Os pacientes crônicos estão sendo atendidos por telefone. Quando algum deles não está bem, pedimos para ir ao instituto para ser mais bem avaliado e fazer exames. As enfermarias estão com metade da ocupação normal, a UTI está cheia, com pacientes com outras doenças. Temos hoje em torno de 150 leitos ocupados, incluindo as UTIs, as enfermarias e o Itaci [Instituto de Tratamento do Câncer Infantil, ligado ao ICr]; habitualmente são 240 leitos. 

Conseguimos manter as aulas para os internos e médicos residentes, embora com menos pacientes, mas se discute mais os poucos casos dos quais eles cuidam. As cirurgias, de otorrinolaringologia, oftalmologia e outras, é que pararam. Estamos vendo como recuperar o tempo perdido para o pessoal dessa turma se formar e recebermos a do próximo ano.

À noite tenho assistido lives [apresentações ao vivo], simpósios e conferências sobre Covid-19 e imunologia clínica. Hoje [25 de junho], tenho duas, uma do Children’s Hospital of Philadelphia [dos Estados Unidos] e outra de um pesquisador do ICB [Instituto de Ciências Biomédicas] da USP. Temos muito a aprender.

Não vi nenhum filme nesse tempo. Às vezes, vejo um pouco de jornal na televisão e me arrependo, porque as notícias são muito ruins.

Não saio de casa. No máximo vou até o térreo, quando vem alguém do instituto ou do hospital para eu assinar documentos.

Tenho uma “dona de casa”, Alzenir Reis, que está comigo há 25 anos e morando aqui nestes tempos. Ela achou mais adequado permanecer aqui do que ir para a casa da família dela. Ela prepara a comida e cuida da casa, mas também estuda, faz supletivo no Colégio Estadual Rodrigues Alves, na avenida Paulista. Aqui ela pode usar internet e tem a supervisão de minha filha Maria Clara.

Maria Clara é historiadora e professora da Universidade Federal do Sul e Sudeste do Pará, em Marabá, mas está aqui desde o começo de maio.
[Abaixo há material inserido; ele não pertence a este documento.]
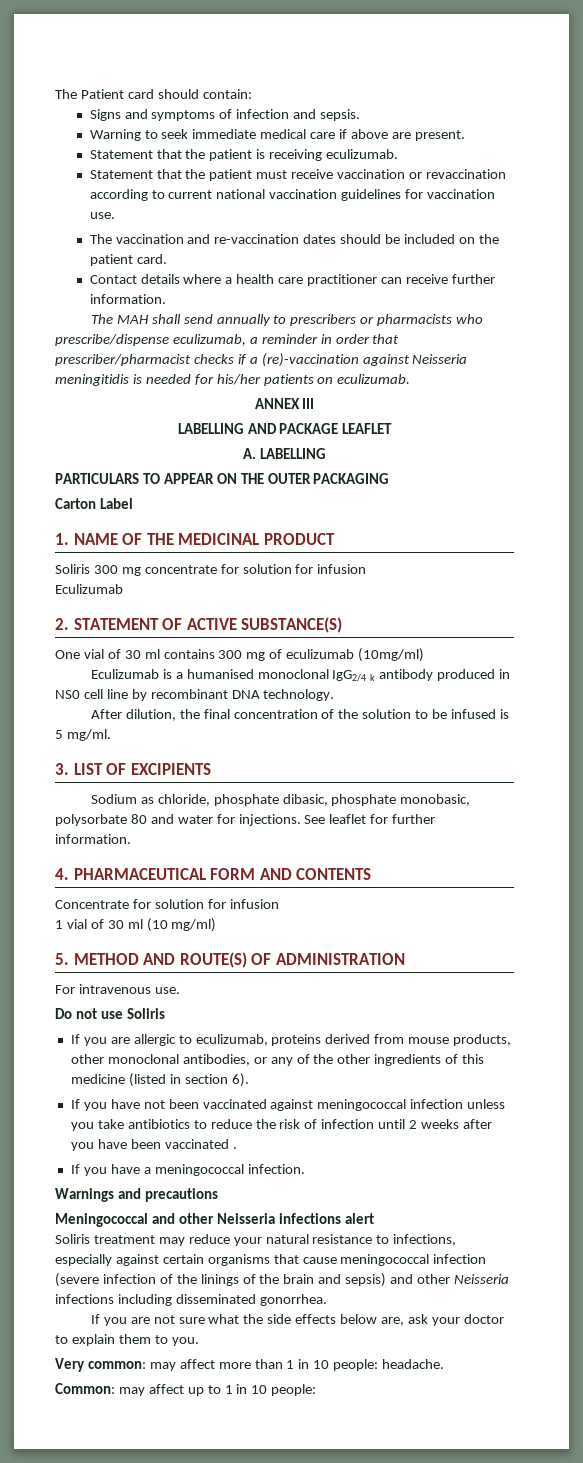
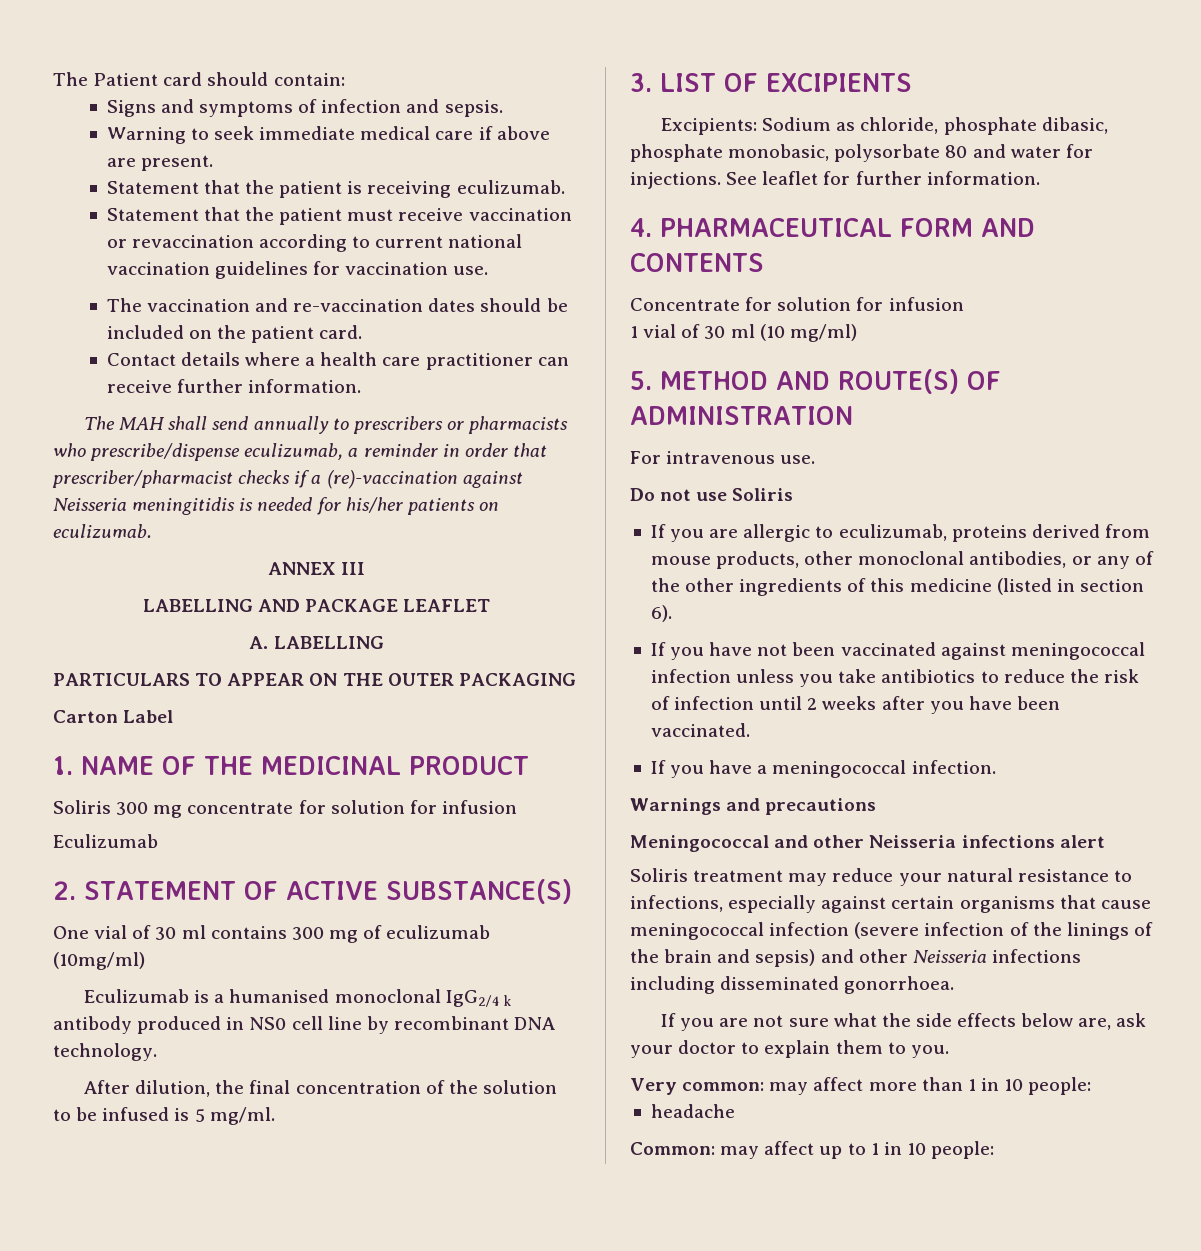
- Sodium as chloride, phosphate dibasic, phosphate monobasic, polysorbate 80 and water for injections.
+ Excipients: Sodium as chloride, phosphate dibasic, phosphate monobasic, polysorbate 80 and water for injections.
- If you have not been vaccinated against meningococcal infection unless you take antibiotics to reduce the risk of infection until 2 weeks after you have been vaccinated .
+ If you have not been vaccinated against meningococcal infection unless you take antibiotics to reduce the risk of infection until 2 weeks after you have been vaccinated.
- Soliris treatment may reduce your natural resistance to infections, especially against certain organisms that cause meningococcal infection (severe infection of the linings of the brain and sepsis) and other Neisseria infections including disseminated gonorrhea.
+ Soliris treatment may reduce your natural resistance to infections, especially against certain organisms that cause meningococcal infection (severe infection of the linings of the brain and sepsis) and other Neisseria infections including disseminated gonorrhoea.
- Very common: may affect more than 1 in 10 people: headache.
+ Very common: may affect more than 1 in 10 people:
+ headache

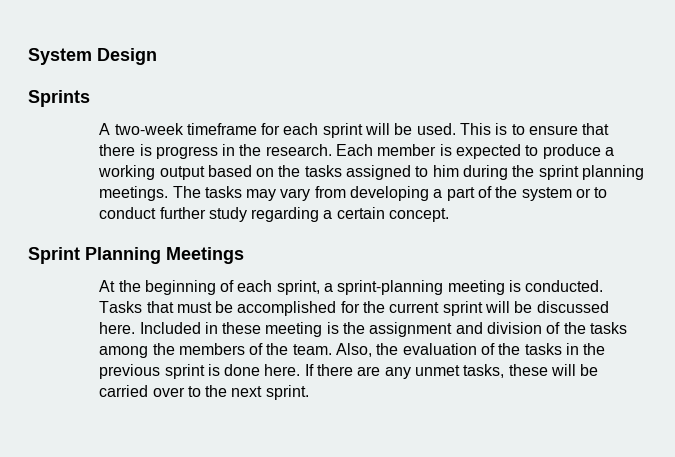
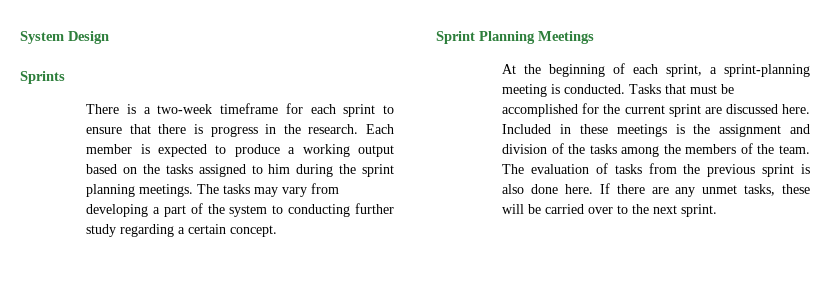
- A two-week timeframe for each sprint will be used. This is to ensure that there is progress in the research.
+ There is a two-week timeframe for each sprint to ensure that there is progress in the research.
- The tasks may vary from developing a part of the system or to conduct further study regarding a certain concept.
+ The tasks may vary from developing a part of the system to conducting further study regarding a certain concept.
- Tasks that must be accomplished for the current sprint will be discussed here.
+ Tasks that must be accomplished for the current sprint are discussed here.
- Included in these meeting is the assignment and division of the tasks among the members of the team.
+ Included in these meetings is the assignment and division of the tasks among the members of the team.
- Also, the evaluation of the tasks in the previous sprint is done here.
+ The evaluation of tasks from the previous sprint is also done here.

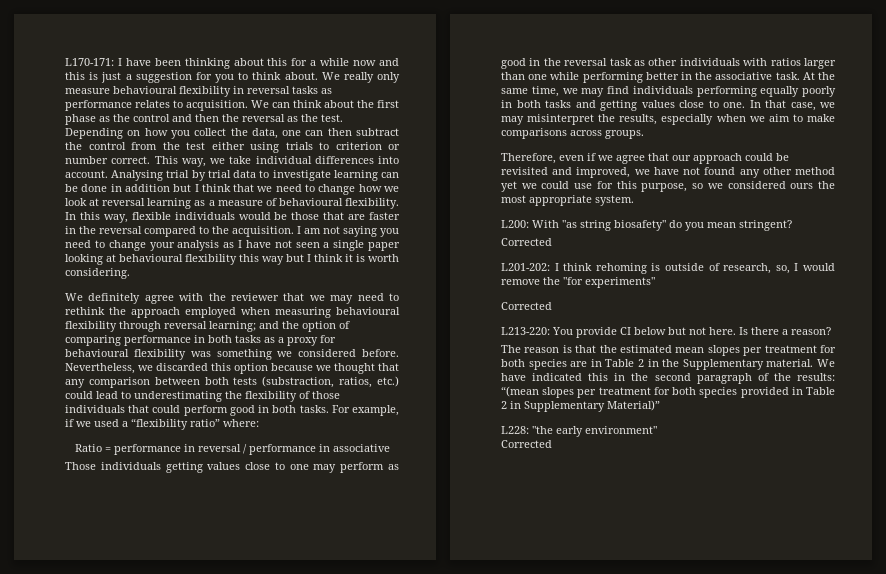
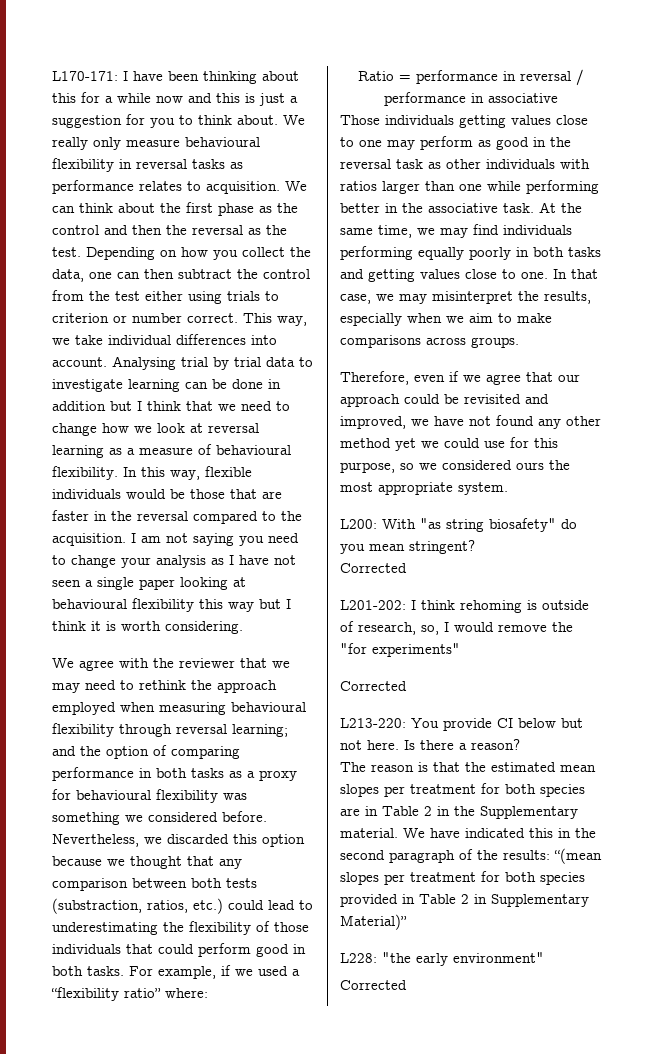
- We definitely agree with the reviewer that we may need to rethink the approach employed when measuring behavioural flexibility through reversal learning; and the option of comparing performance in both tasks as a proxy for behavioural flexibility was something we considered before.
+ We agree with the reviewer that we may need to rethink the approach employed when measuring behavioural flexibility through reversal learning; and the option of comparing performance in both tasks as a proxy for behavioural flexibility was something we considered before.

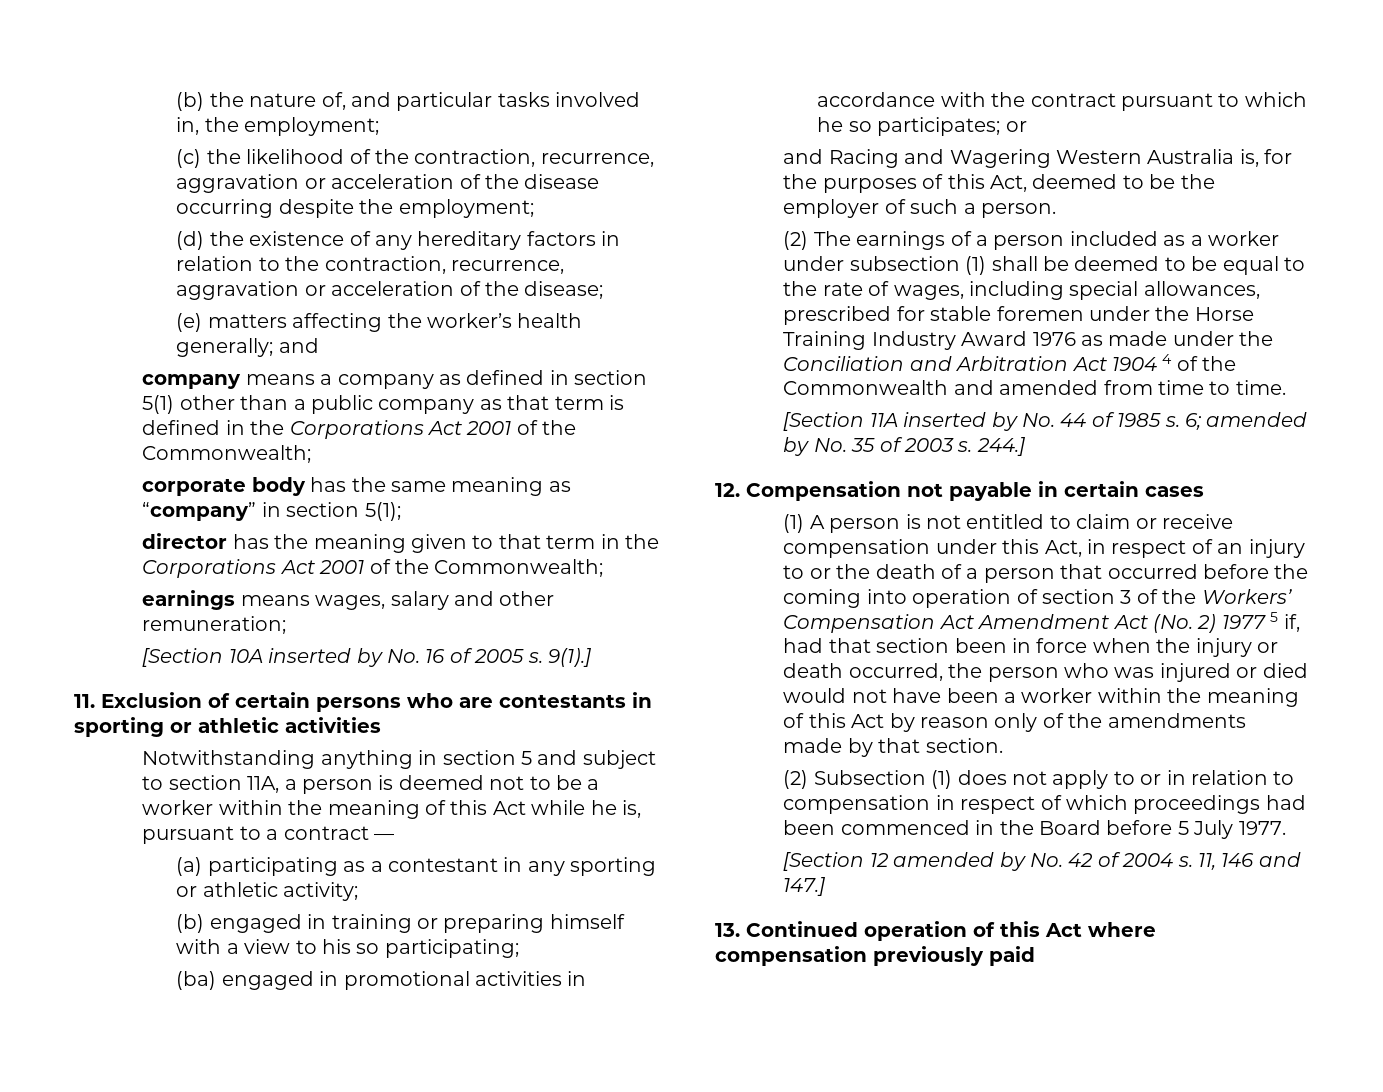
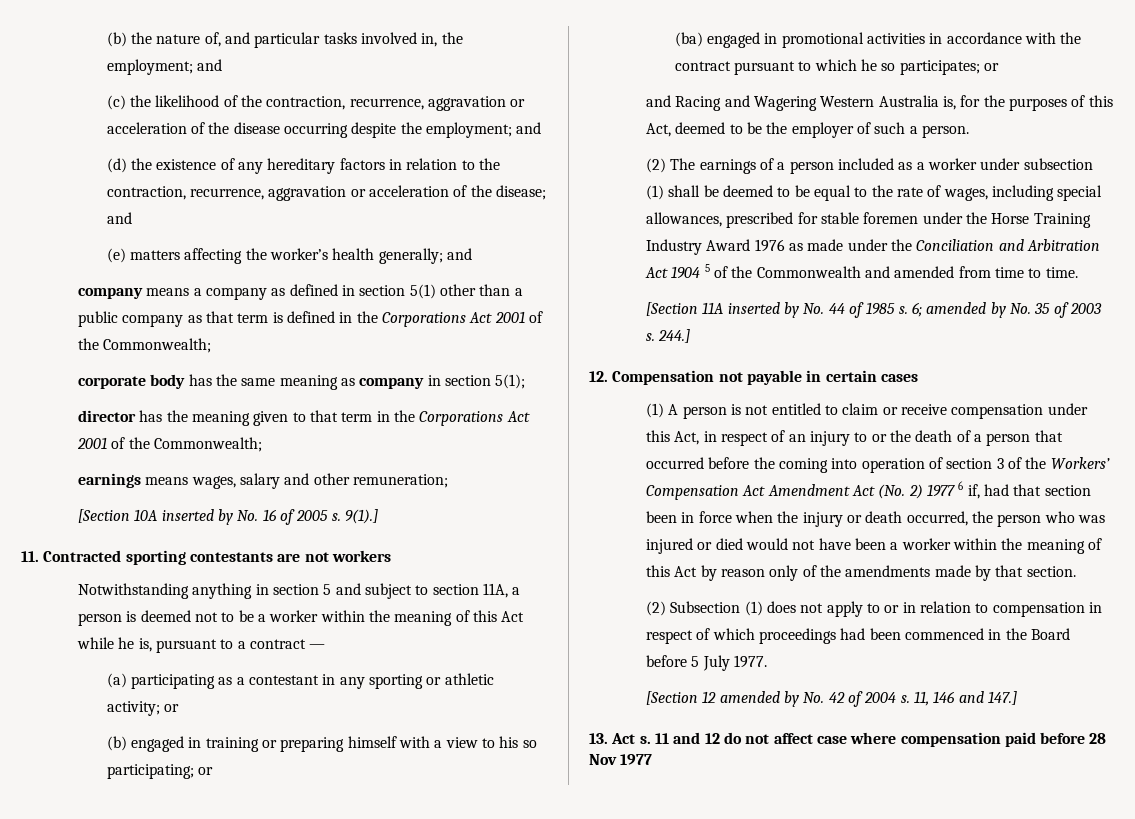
- (b) the nature of, and particular tasks involved in, the employment;
+ (b) the nature of, and particular tasks involved in, the employment; and
- (c) the likelihood of the contraction, recurrence, aggravation or acceleration of the disease occurring despite the employment;
+ (c) the likelihood of the contraction, recurrence, aggravation or acceleration of the disease occurring despite the employment; and
- (d) the existence of any hereditary factors in relation to the contraction, recurrence, aggravation or acceleration of the disease;
+ (d) the existence of any hereditary factors in relation to the contraction, recurrence, aggravation or acceleration of the disease; and
- corporate body has the same meaning as “company” in section 5(1);
+ corporate body has the same meaning as company in section 5(1);
- 11. Exclusion of certain persons who are contestants in sporting or athletic activities
+ 11. Contracted sporting contestants are not workers
- (a) participating as a contestant in any sporting or athletic activity;
+ (a) participating as a contestant in any sporting or athletic activity; or
- (b) engaged in training or preparing himself with a view to his so participating;
+ (b) engaged in training or preparing himself with a view to his so participating; or
- (2) The earnings of a person included as a worker under subsection (1) shall be deemed to be equal to the rate of wages, including special allowances, prescribed for stable foremen under the Horse Training Industry Award 1976 as made under the Conciliation and Arbitration Act 1904 4 of the Commonwealth and amended from time to time.
+ (2) The earnings of a person included as a worker under subsection (1) shall be deemed to be equal to the rate of wages, including special allowances, prescribed for stable foremen under the Horse Training Industry Award 1976 as made under the Conciliation and Arbitration Act 1904 5 of the Commonwealth and amended from time to time.
- (1) A person is not entitled to claim or receive compensation under this Act, in respect of an injury to or the death of a person that occurred before the coming into operation of section 3 of the Workers’ Compensation Act Amendment Act (No. 2) 1977 5 if, had that section been in force when the injury or death occurred, the person who was injured or died would not have been a worker within the meaning of this Act by reason only of the amendments made by that section.
+ (1) A person is not entitled to claim or receive compensation under this Act, in respect of an injury to or the death of a person that occurred before the coming into operation of section 3 of the Workers’ Compensation Act Amendment Act (No. 2) 1977 6 if, had that section been in force when the injury or death occurred, the person who was injured or died would not have been a worker within the meaning of this Act by reason only of the amendments made by that section.
- 13. Continued operation of this Act where compensation previously paid
+ 13. Act s. 11 and 12 do not affect case where compensation paid before 28 Nov 1977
Ela dá aula na graduação e na pós. Já perdeu vários alunos por causa da Covid-19, uma delas de 20 anos, com duas crianças pequenas, por falta de assistência. O hospital de emergência de Marabá simplesmente fechou em várias ocasiões, pela impossibilidade de atender o excesso de demanda. 

Minha outra filha, Anna Dulce, é musicoterapeuta e está na casa dela. Todo dia a gente liga a câmera [do computador] e almoçamos juntas. Ela é voluntária no Instituto Central do HC e todas as tardes ajuda nas altas dos pacientes. Já teve dois momentos que achou que estivesse infectada, mas não se contaminou.

Por dia, umas 40 pessoas têm alta do HC. É uma festa, mas nem sempre. Outro dia pediram para Dulce não fazer festa com um mocinho que estava saindo, já recuperado, porque a mãe dele tinha morrido de Covid-19 e ele não sabia ainda.